15. The method according to any one of claims 1-14, characterized in that, Obtaining the event information of the target event based on each of the target query data includes at least one of the following steps: Update the event view of the target event using the target query data; Generate an event query map using the target query data.

16. The method according to any one of claims 1-15, characterized in that, The target query data is obtained based on the external data platform corresponding to the second entity, which is the entity extracted from the target event data that needs to be queried on the external data platform; Before obtaining the event information of the target event based on each of the target query data, the method further includes: Entity mining is performed based on the target query data to obtain at least one third entity. Query tasks are generated for each third entity, and the data query is re-executed on the external data platform corresponding to each query task to obtain the target query data and subsequent steps of each query task. The third entity is at least one of the following: a second entity that does not exist in the target event data, or a second entity whose entity information is added.

17. An event information processing system, characterized in that, The event information processing system includes a first event processing module, a second event processing module, and a third event processing module. The first event processing module is used to execute the steps of obtaining target event data about the target event and obtaining event information of the target event based on each of the target query data in the method of any one of claims 1-16. The second event processing module is used to execute the step of analyzing the target event data to generate at least one query task in the method of any one of claims 1-16. The third event processing module is used to execute the step of performing data query on the external data platform corresponding to each of the query tasks to obtain the target query data of each query task in the method of any one of claims 1-16.

18. An event information processing device, characterized in that, The device includes: The acquisition module is used to acquire target event data about the target event; A task generation module is used to analyze the target event data to generate at least one query task; wherein the query task is used to instruct a query for data of the target event on an external data platform; The query module is used to perform data queries on the external data platform corresponding to each query task to obtain the target query data for each query task. The sorting module is used to obtain the event information of the target event based on the query data of each target.
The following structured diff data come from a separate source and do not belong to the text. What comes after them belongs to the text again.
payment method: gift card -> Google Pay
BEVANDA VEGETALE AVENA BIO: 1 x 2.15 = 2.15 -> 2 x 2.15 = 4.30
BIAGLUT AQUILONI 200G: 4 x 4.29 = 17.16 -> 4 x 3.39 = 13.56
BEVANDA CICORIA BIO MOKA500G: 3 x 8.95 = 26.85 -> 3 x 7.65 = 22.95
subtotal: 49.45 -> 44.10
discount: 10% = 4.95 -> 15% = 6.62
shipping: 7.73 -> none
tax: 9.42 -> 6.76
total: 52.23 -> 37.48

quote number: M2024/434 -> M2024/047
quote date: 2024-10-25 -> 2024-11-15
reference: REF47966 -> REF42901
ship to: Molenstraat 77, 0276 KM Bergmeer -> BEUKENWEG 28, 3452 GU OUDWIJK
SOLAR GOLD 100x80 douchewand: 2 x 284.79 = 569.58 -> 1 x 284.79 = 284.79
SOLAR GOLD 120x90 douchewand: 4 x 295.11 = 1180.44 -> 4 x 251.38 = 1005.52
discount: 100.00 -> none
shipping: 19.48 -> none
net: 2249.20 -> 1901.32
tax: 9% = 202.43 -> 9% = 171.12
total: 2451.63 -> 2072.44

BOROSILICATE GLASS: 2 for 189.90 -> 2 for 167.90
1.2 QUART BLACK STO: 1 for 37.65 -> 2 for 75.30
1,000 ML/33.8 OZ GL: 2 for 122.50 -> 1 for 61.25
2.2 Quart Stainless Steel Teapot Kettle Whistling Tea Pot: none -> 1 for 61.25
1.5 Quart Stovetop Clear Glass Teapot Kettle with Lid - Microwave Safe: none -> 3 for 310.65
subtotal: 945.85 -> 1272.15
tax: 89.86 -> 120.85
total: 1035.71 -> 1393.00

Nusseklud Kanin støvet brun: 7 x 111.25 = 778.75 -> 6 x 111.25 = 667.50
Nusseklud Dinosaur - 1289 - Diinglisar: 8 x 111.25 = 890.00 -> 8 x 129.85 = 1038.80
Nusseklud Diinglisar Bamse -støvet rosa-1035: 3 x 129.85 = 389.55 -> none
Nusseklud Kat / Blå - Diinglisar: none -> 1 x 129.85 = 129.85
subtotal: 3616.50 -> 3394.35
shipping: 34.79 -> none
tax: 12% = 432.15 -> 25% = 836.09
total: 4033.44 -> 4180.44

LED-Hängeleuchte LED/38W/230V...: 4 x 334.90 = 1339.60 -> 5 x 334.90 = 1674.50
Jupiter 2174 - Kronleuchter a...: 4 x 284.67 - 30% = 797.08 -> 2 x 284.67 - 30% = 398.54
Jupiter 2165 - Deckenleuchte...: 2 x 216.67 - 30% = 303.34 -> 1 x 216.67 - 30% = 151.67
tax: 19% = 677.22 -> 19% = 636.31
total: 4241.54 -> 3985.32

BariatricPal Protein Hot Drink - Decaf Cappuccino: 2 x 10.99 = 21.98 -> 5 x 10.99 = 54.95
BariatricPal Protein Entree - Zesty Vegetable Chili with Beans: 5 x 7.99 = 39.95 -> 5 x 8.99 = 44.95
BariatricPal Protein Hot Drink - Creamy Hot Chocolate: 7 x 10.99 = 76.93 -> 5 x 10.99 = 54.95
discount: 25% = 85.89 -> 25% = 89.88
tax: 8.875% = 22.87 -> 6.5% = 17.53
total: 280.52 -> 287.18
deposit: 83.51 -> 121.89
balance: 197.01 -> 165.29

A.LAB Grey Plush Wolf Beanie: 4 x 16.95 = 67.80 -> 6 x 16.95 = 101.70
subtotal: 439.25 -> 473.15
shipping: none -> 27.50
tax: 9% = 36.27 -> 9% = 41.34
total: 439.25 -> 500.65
19. An electronic device, characterized in that, The electronic device includes a memory and a processor. The memory stores program instructions, and the processor executes the program instructions to implement the steps of obtaining target event data about a target event and obtaining event information of the target event based on each of the target query data, as described in any one of claims 1-16, and / or the steps of analyzing the target event data to generate at least one query task, as described in any one of claims 1-16, and / or the steps of performing data queries on an external data platform corresponding to each of the query tasks to obtain target query data for each of the query tasks, as described in any one of claims 1-16.

20. A computer-readable storage medium, characterized in that, The computer-readable storage medium is used to store program instructions that can be executed to implement the event information processing method as described in any one of claims 1-16.